Kehler Bürger hatten anfangs Bedenken

Die Substitution senke erheblich die Sterblichkeitsrate, verhindere Neuansteckungen mit Hepatitis C und HIV, helfe beim Ausstieg aus der Schmuddelzone und, erst recht, aus der Kriminalität. Sie gelte heute „als die wesentliche Behandlung, um Drogenabhängigen zu helfen, die nicht oder nicht in der Lage oder bereit sind, sich einer Abstinenztherapie zu unterziehen“.

So sah es damals auch der amtierende Kehler Oberbürgermeister Günther Petry, der einräumte, „dass dieses Projekt nicht unumstritten war“. Nicht eben wenige Bürgerinnen und Bürger hätten Ängste entwickelt, weil sie mit der Problematik nicht vertraut waren: „Sucht ist aber keine Charakterschwäche, sondern eine Erkrankung, deshalb ist es sehr gut, dass wir diese Praxis eröffnen können.“

Wir sind seitens der Stadt stolz auf diese Einrichtung.
Wolfram Britz
Oberbürgermeister Kehl

Der heutige OB Wolfram Britz übte den Schulterschluss mit seinem Vorvorgänger: „Wir sind seitens der Stadt stolz auf diese Einrichtung.“ Seien die Patientenzahlen anfangs „vage“ gewesen, so hätten sie sich stabil bei rund 120 eingependelt.

Wolfgang Hirrle, stellvertretender Leiter des Amtes für Soziale und psychologische Dienste beim Landratsamt, sprach von einer „erfolgreichen Dekade“, an der viele Organisationen und Einrichtungen ihren Anteil hatten – und auch in Zukunft haben dürften.
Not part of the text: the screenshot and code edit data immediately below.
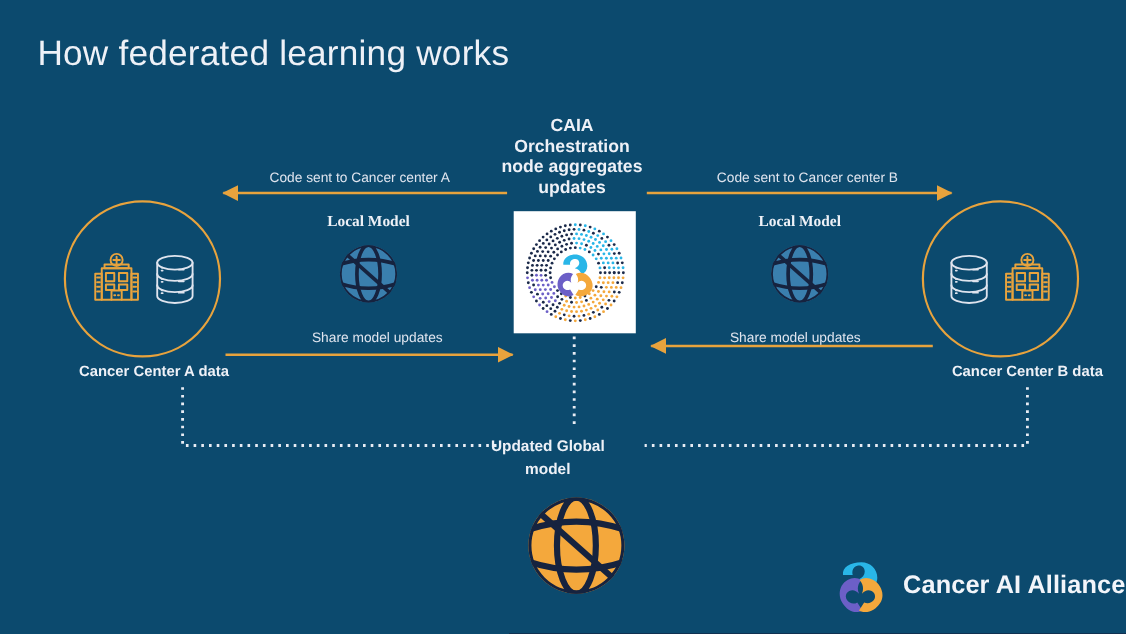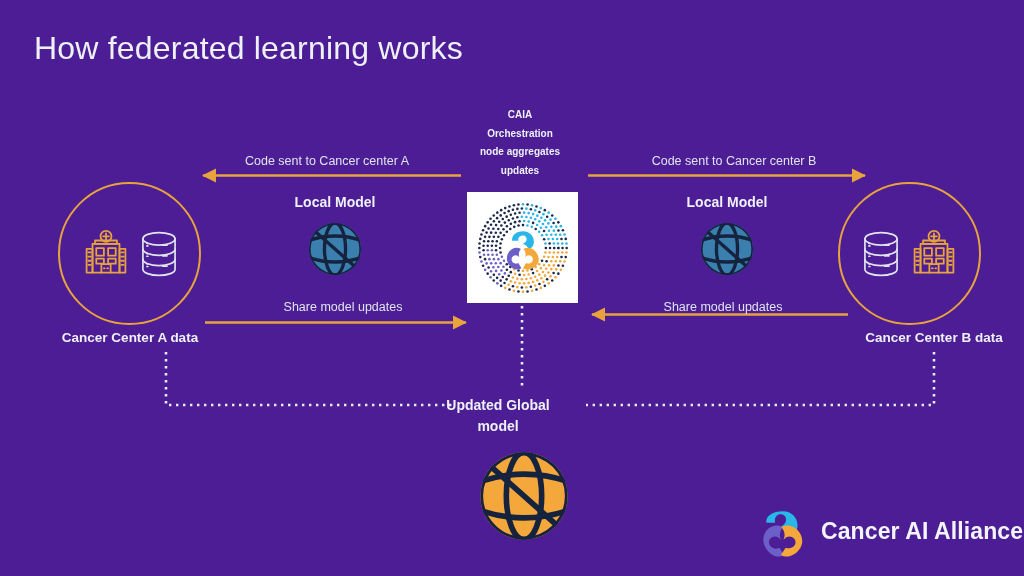--- a/index.html
+++ b/index.html
@@ -5,21 +5,21 @@
   * { box-sizing: border-box; margin: 0; padding: 0; }
   html, body {
     width: 1024px; height: 576px;
     background: #16233f;
     font-family: "Liberation Sans", sans-serif;
     overflow: hidden;
   }
   #stage {
     position: relative;
     width: 1024px; height: 576px;
-    background: #4c1d95;
+    background: #0c4a6e;
   }
   .abs { position: absolute; }
 
   
   #page-title {
     left: 34px; top: 30px;
     font-size: 32px;
     font-weight: 400;
     color: #eef1f7;
     letter-spacing: 0.2px;
@@ -49,45 +49,46 @@
     width: 100%; height: 100%;
   }
 
   .node-label {
     font-size: 13.5px;
     font-weight: bold;
     color: #eef1f7;
     white-space: nowrap;
     text-align: center;
   }
-  #node-a-label { left: 54px; top: 330px; width: 152px; }
+  #node-a-label { left: 64px; top: 330px; width: 152px; }
   #node-b-label { left: 833px; top: 330px; width: 152px; margin-left: 25px; }
 
   
   .local-model-block {
     width: 130px;
     text-align: center;
   }
   #local-model-a { left: 270px; top: 194px; }
   #local-model-b { left: 662px; top: 194px; }
   .local-model-title {
     font-size: 14px;
     font-weight: bold;
     color: #eef1f7;
     margin-bottom: 8px;
     white-space: nowrap;
+    font-family: Liberation Serif, serif;
   }
   .globe-wrap { display: flex; justify-content: center; }
 
   
   #hub-caption {
     left: 448px; top: 106px;
     width: 144px;
     text-align: center;
-    font-size: 10px;
+    font-size: 16px;
     font-weight: bold;
     color: #eef1f7;
     line-height: 18.5px;
   }
 
   
   #hub-card {
     left: 467px; top: 192px;
     width: 111px; height: 111px;
     background: #ffffff;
Oliver Kaiser vom BWLV, dem Landesverband für Prävention und Rehabilitation, klagte, dass es im Land immer schwieriger werde, genügend Ärzte für die Substitutionsarbeit zu gewinnen: „In manchen Landkreisen ist diese leider völlig zusammengebrochen.“ Bei vielen Patienten drohten nun „kritische Rückfälle und das Abrutschen in die Kriminalität“. Kehl sei ein absolutes Best-Practice-Beispiel, ein Modell mit Vorbildcharakter.

Die Substitution sichert das Überleben.
 Anil Batra
Professor der Uniklinik Tübingen

Viel Lob für die konzertierte Aktion in Kehl gab es auch von Anil Batra, Professor in der Sektion Suchtmedizin und Suchtforschung der Uniklinik Tübingen, der die Kehler Einrichtung anfangs fachlich stark begleitet hat. Mögen die Zuschüsse und Spenden Dritter weiterhin angemessen fließen, „denn die Substitution sichert das Überleben“.

Er habe den Eindruck, „dass diese Praxis akzeptiert ist“. Anbei verhehlte Batra nicht, dass Tübingen von Kehl „abgekupfert“ habe: Mit dem Suchtzentrum West sei eine ähnliche Einrichtung geschaffen worden wie das „Kompetenzzentrum in Kehl“.